> **RECORD EXCERPTS**:

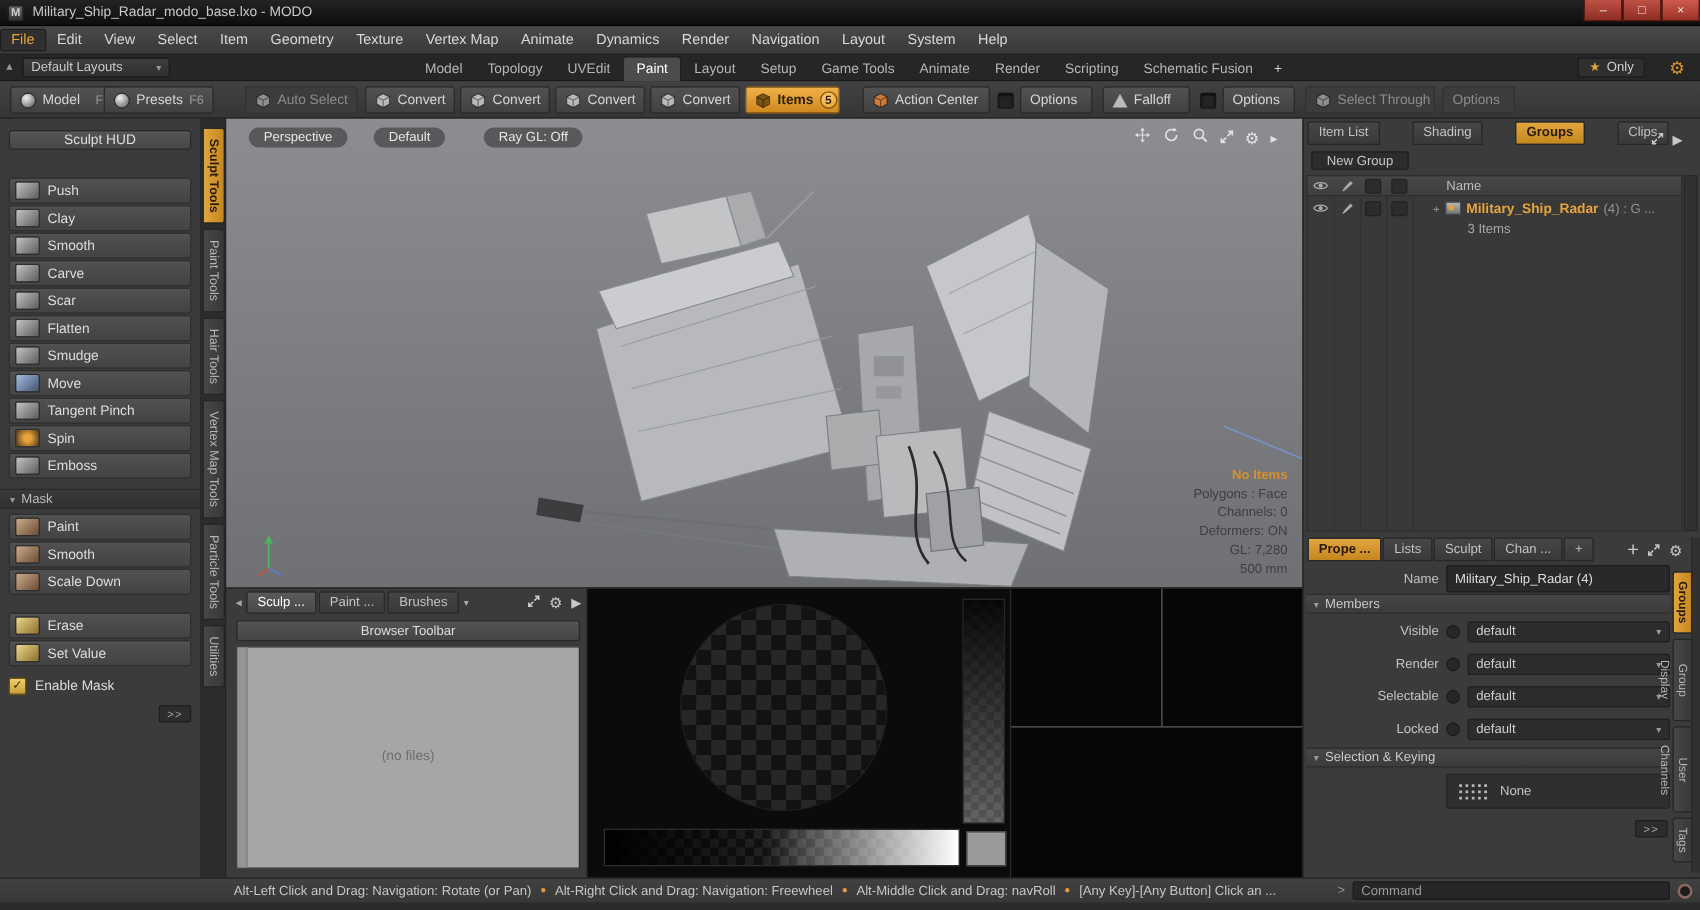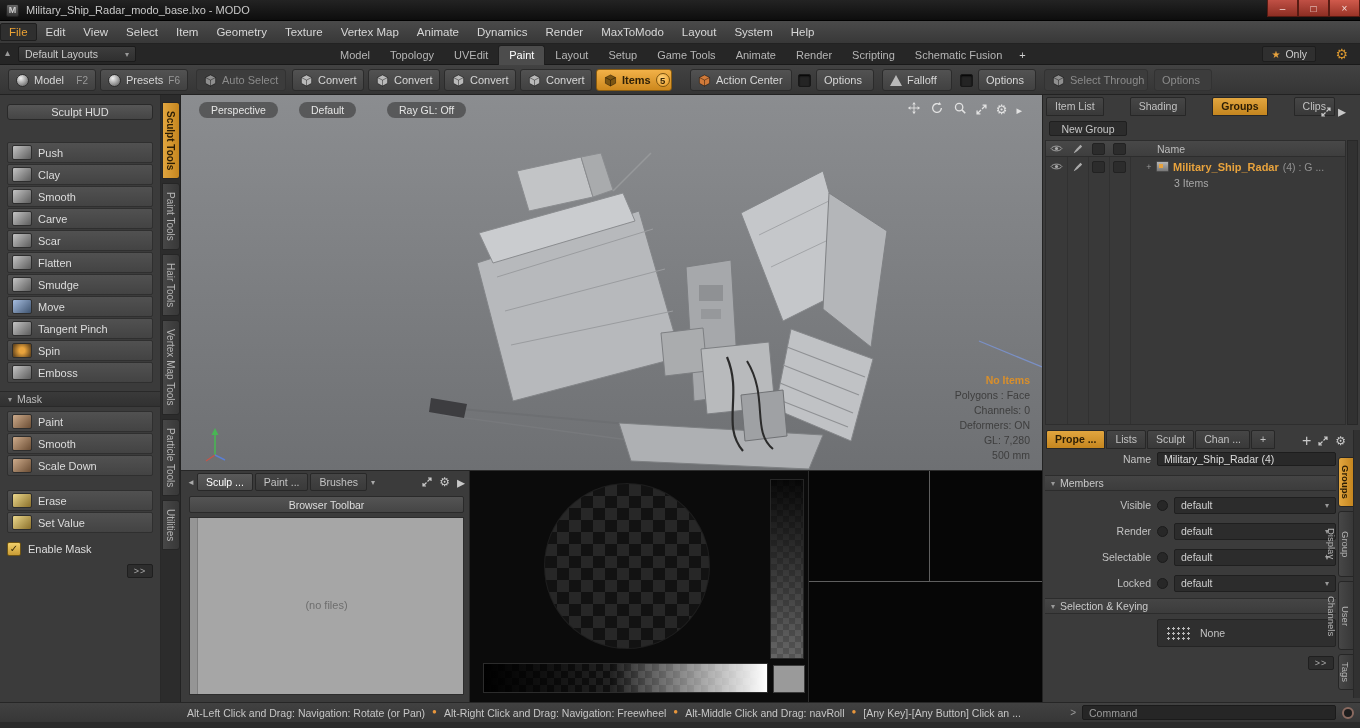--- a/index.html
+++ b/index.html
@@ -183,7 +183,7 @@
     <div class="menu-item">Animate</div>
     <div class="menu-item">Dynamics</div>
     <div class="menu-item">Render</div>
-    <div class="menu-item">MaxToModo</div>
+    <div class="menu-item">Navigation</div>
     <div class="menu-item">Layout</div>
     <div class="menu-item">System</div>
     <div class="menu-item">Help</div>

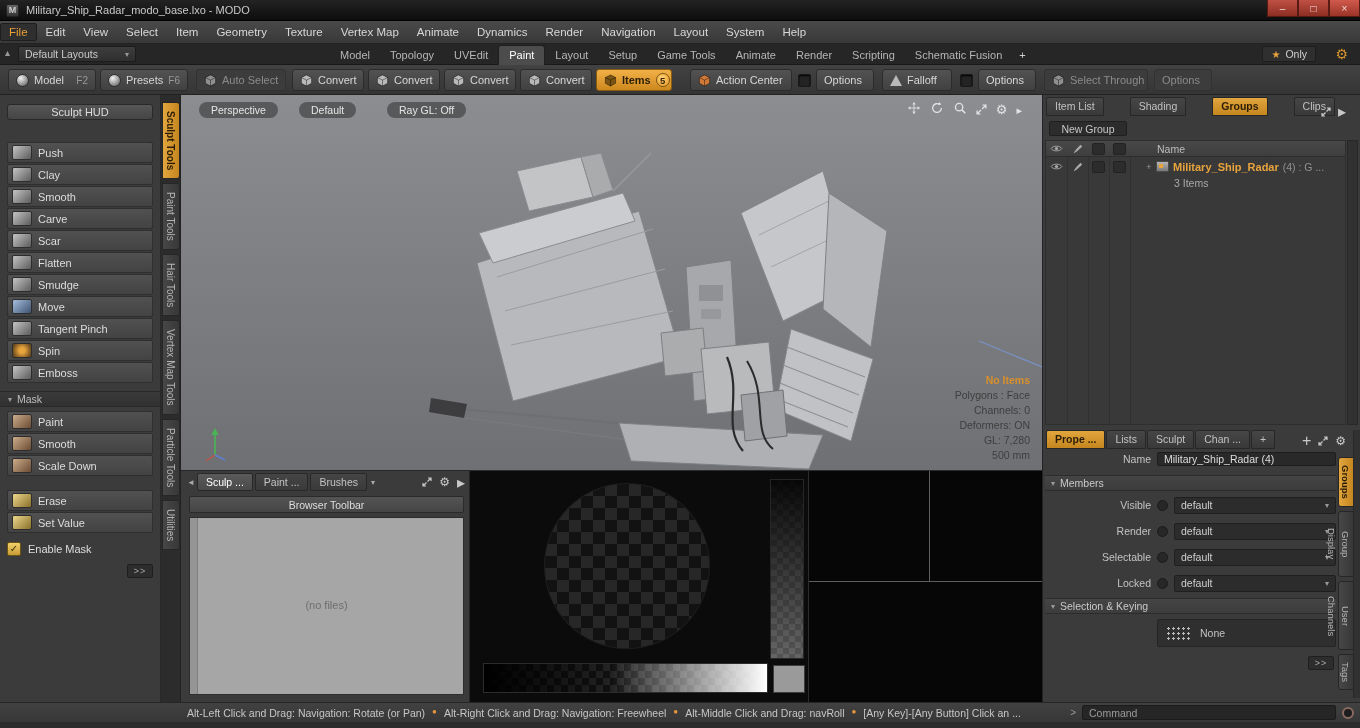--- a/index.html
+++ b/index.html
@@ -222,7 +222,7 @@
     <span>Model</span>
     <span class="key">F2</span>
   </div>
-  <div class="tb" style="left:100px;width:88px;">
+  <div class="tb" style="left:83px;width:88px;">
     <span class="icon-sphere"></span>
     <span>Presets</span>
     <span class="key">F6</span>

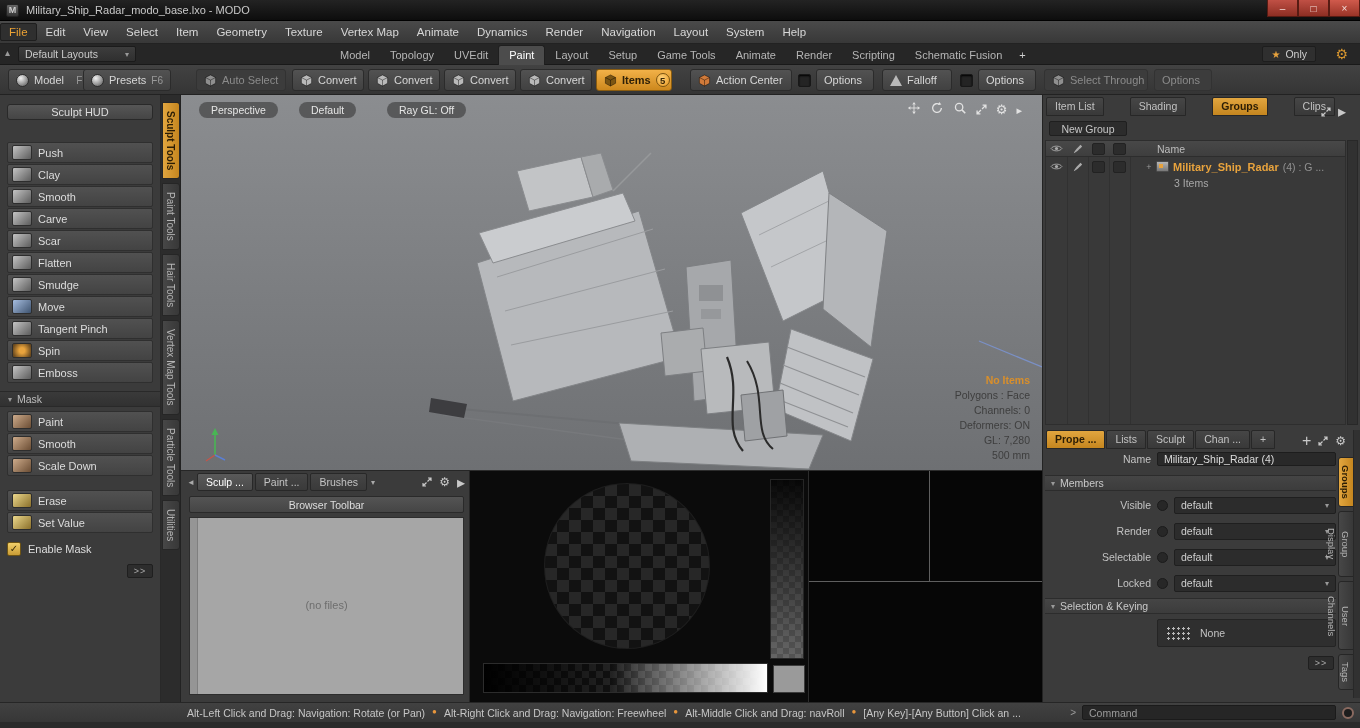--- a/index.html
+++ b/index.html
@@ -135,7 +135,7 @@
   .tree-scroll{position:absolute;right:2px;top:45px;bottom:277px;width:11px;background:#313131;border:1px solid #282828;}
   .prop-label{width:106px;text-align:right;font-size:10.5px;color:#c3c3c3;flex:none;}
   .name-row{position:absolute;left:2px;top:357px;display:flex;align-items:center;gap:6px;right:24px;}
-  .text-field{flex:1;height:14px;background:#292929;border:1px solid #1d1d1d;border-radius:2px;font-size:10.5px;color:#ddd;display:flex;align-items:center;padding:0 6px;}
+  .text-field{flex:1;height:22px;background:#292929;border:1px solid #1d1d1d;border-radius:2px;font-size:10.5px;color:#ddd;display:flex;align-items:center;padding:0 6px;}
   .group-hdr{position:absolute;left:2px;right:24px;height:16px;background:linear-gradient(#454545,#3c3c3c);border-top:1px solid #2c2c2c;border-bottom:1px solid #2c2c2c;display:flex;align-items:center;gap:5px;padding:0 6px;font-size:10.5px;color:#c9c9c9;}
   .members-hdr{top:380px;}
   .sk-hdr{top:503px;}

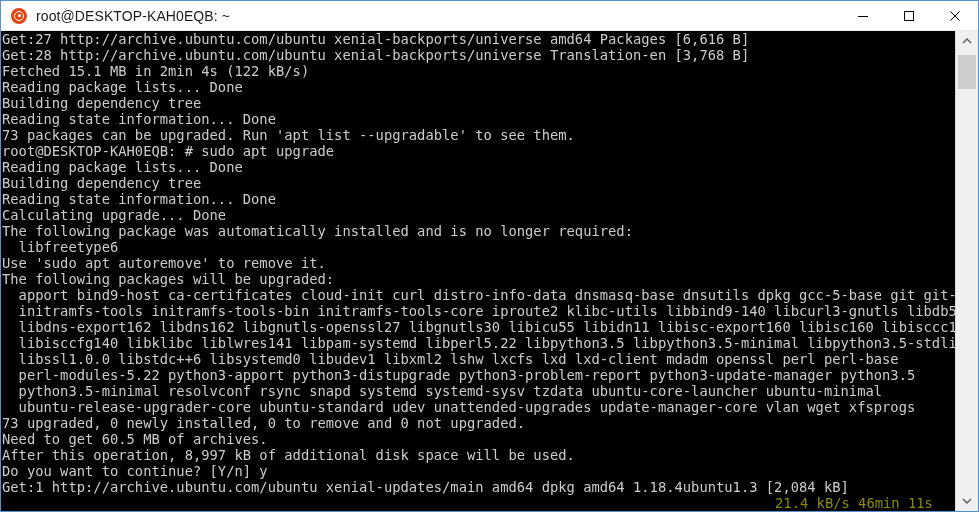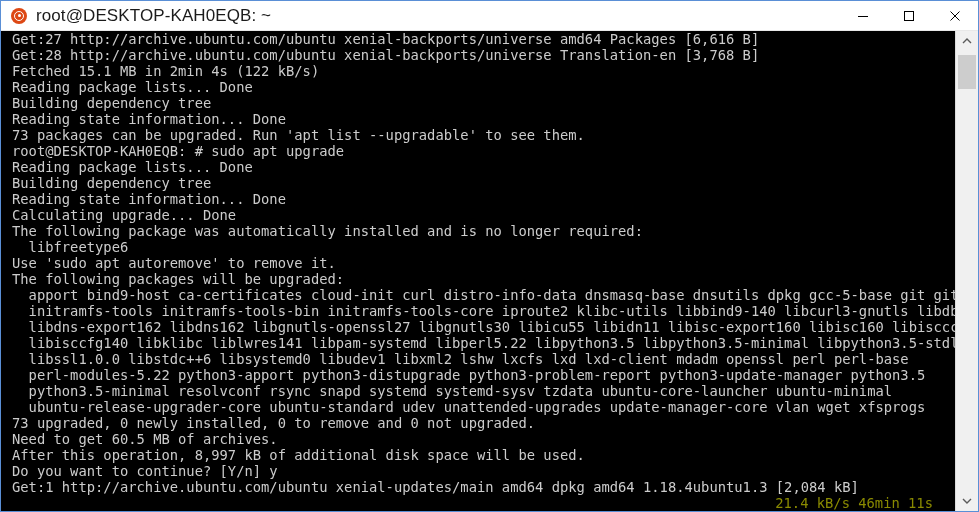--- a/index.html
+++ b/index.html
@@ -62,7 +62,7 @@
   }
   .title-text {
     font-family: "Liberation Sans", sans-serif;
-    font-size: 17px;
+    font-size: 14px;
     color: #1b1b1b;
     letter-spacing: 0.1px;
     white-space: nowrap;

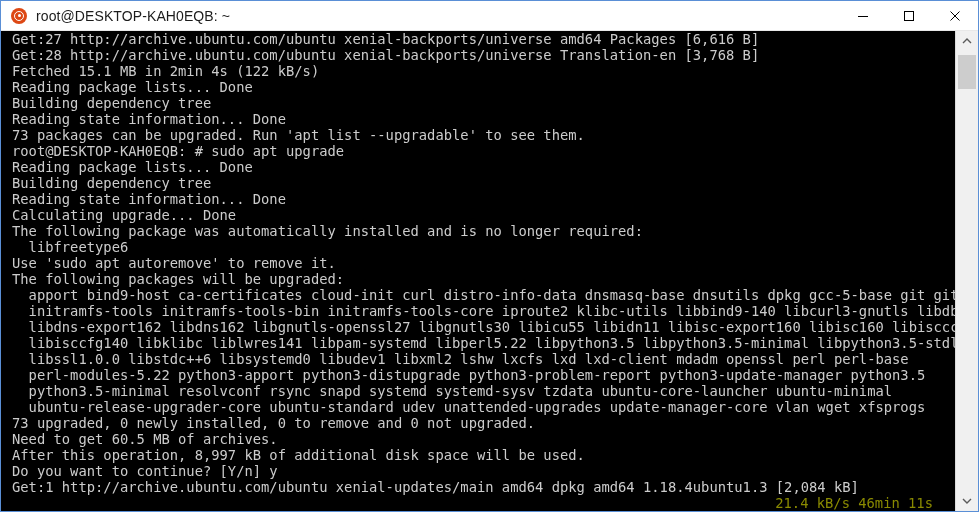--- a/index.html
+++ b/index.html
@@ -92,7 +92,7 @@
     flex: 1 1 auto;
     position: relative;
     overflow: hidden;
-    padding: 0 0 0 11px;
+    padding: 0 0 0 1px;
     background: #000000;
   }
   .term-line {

> **WHAT YOU NEED TO DO**:
Return from the data every line that holds "position".

> **ANSWER FOR THE TASK**:
   .tree-scroll{position:absolute;right:2px;top:45px;bottom:277px;width:11px;background:#313131;border:1px solid #282828;}
   .name-row{position:absolute;left:2px;top:357px;display:flex;align-items:center;gap:6px;right:24px;}
   .group-hdr{position:absolute;left:2px;right:24px;height:16px;background:linear-gradient(#454545,#3c3c3c);border-top:1px solid #2c2c2c;border-bottom:1px solid #2c2c2c;display:flex;align-items:center;gap:5px;padding:0 6px;font-size:10.5px;color:#c9c9c9;}
     position: relative;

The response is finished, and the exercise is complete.